March 3, 2016, 11:55 am
Elaine Miller from Malverne says:
Ms. Pinkerton is just another lying spokesperson for the airline industry. It is obvious that she does not live under the highway runways in the sky. If she did she would be touting the industry to reduce the noise. How much longer can we live with the lies of the FAA and the airline industry? The quality of our lives have been stolen from us and yet they defend their criminal decisions.
March 3, 2016, 5:54 pm
Brian W. from East Flushing says:
NextGen introduces new routes into new areas while condensing an already constrained airspace. Departing runway 13 at LGA and neglecting to utilize noise compatible areas like Flushing Meadows is one side effect of NextGen that Miss Pinkerton - safely tucked away in DC's beltway - fails to mention.
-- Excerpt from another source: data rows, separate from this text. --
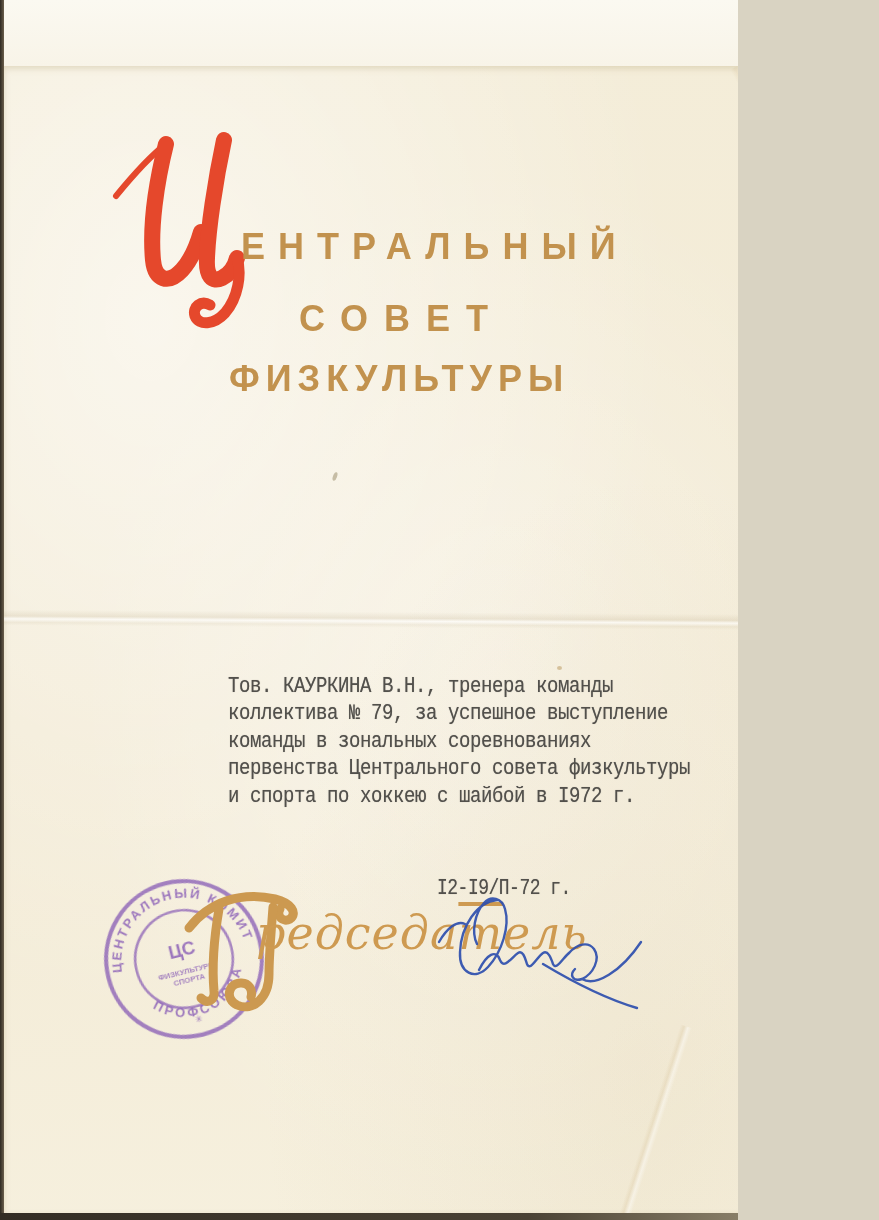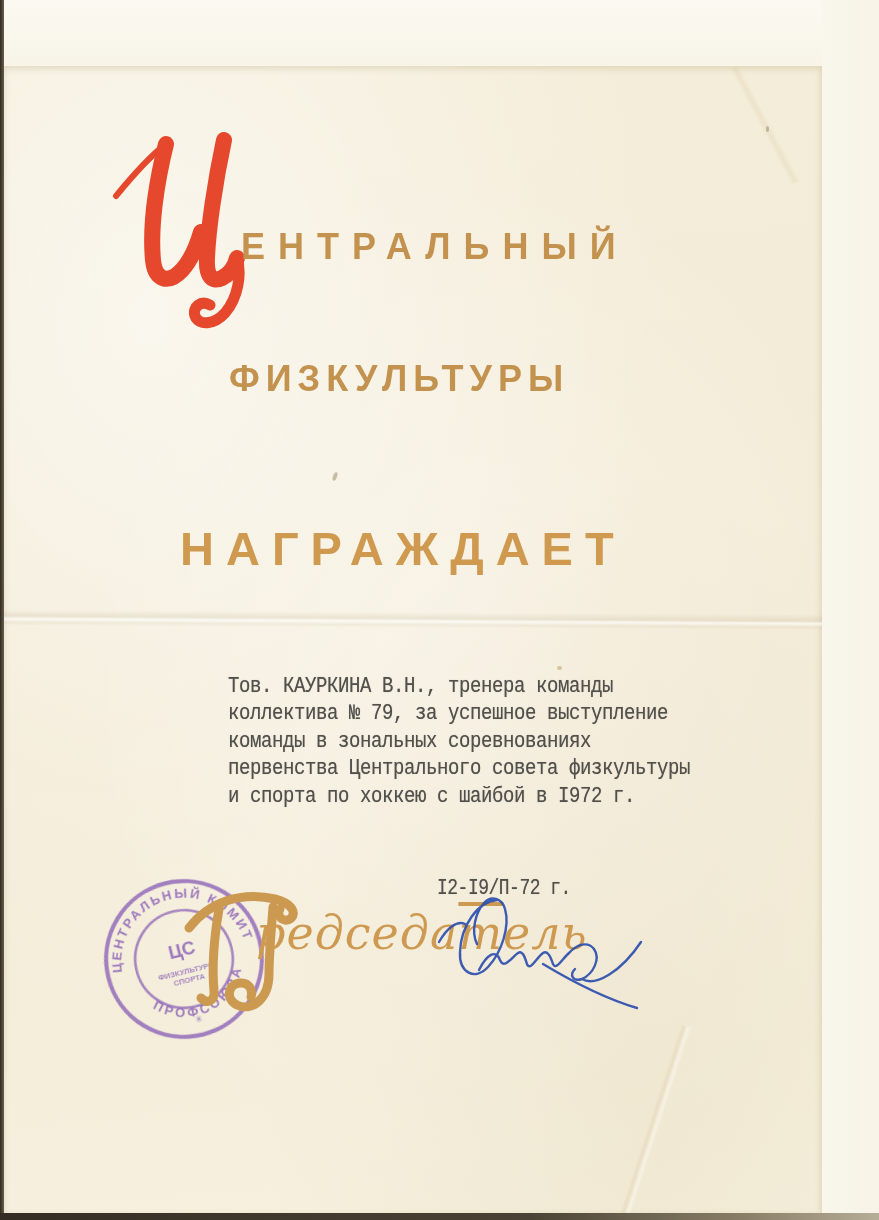"ЕНТРАЛЬНЫЙ" #scan { width: 879px -> 738px }
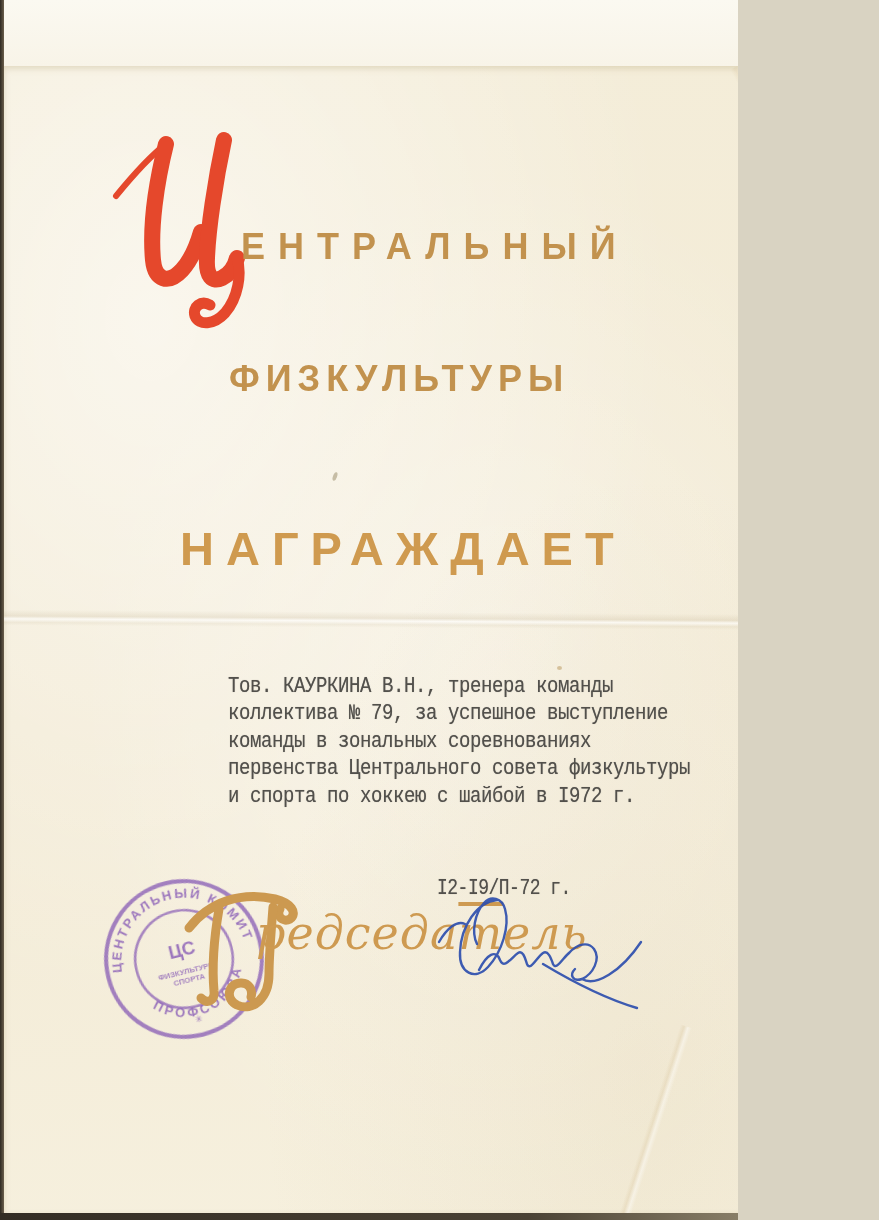"СОВЕТ" div.hdr { html: none -> <div>СОВЕТ</div> }
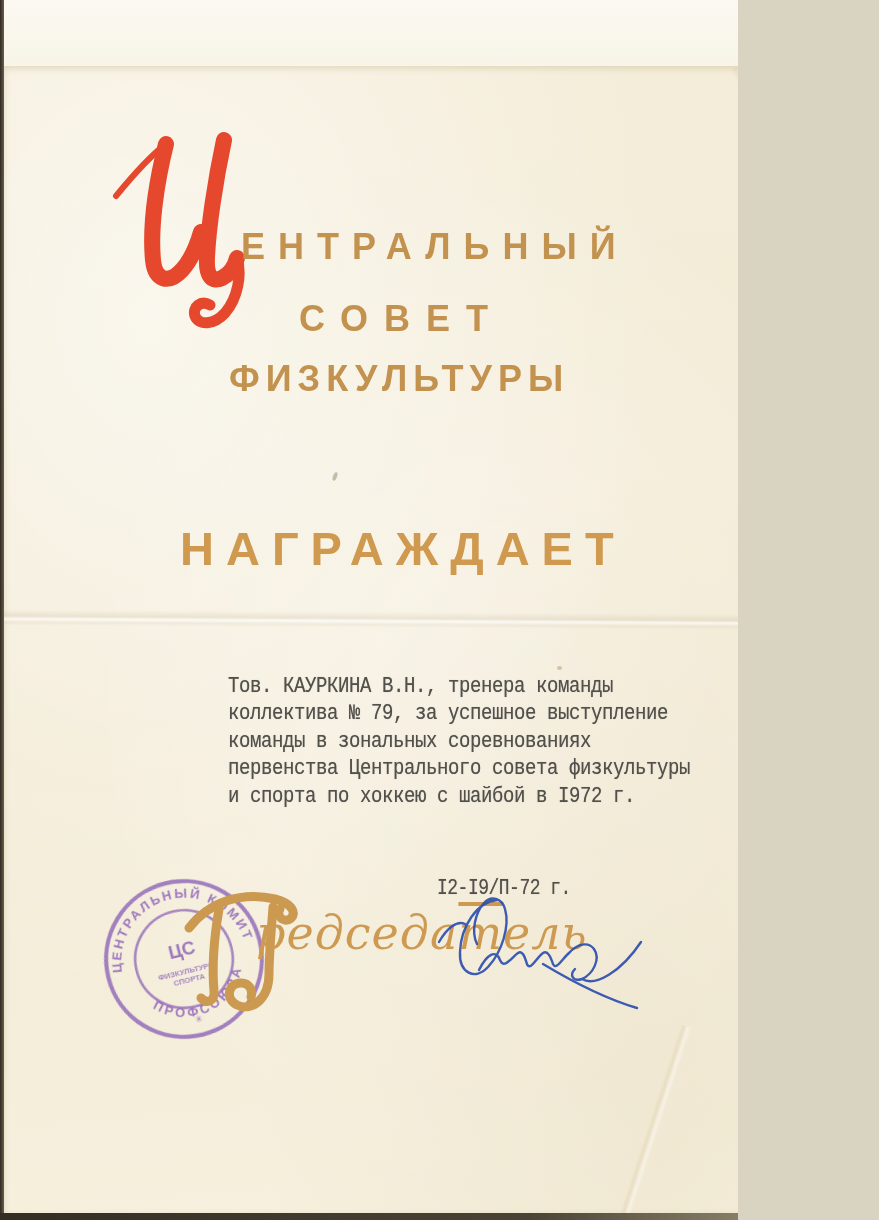"НАГРАЖДАЕТ" div.hdr { html: <div>НАГРАЖДАЕТ</div> -> none }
NextGen has been the basis of a growing aviation industry backlash in which several cities have joined. Senator McCain has brought his concerns about NextGen to the floor of the US Senate. About 3 dozen US congress members now speak out regularly on the issue.

And speaking of antiquated systems, perhaps Ms. Pinkerton will admit that the noise data she often cites comes from a valueless, antiquated noise metric called "DNL" through the use of Part 150 studies performed by captive agencies.

AS for why this is in print, rather than the valid concerns of Queens residents, perhaps see the Times Ledger apple doesn't fall far from the NewsCorp tree....
March 5, 2016, 6:46 am
Adrastos from Bath Beach Brooklyn says:
here over in bath beach, brooklyn ny, clear across the land from LGA. 30 years, we never had any air traffic until june 2012 when nextgen was intorduced to us, without any public awareness. Suddenly my quiet neighborhood became a war zone, and depending on what runway LGA is using some days are worse than others.
very low flying planes, every 30 seconds like clock work from 6am, until midnight, one after the other, non stop.
this is unacceptable. i live 10 miles away from an airport. I dont live near an airport, yet the airport came to me. Well, I dont want it. We matter, the taxpayers matter.
So Pinkertons statement that nextgen reduces noise is a complete LIE. It doesnt, It cant and it wont.
How can more planes at lower altitudes be less noisey?
they cant.
so many ne4ighborhoods in brooklyn are now suffering on a daily basis s plane fly to land at LGHA,they fly right over prospect park, which is supposed to be a tranquil oasis, it isnt any more.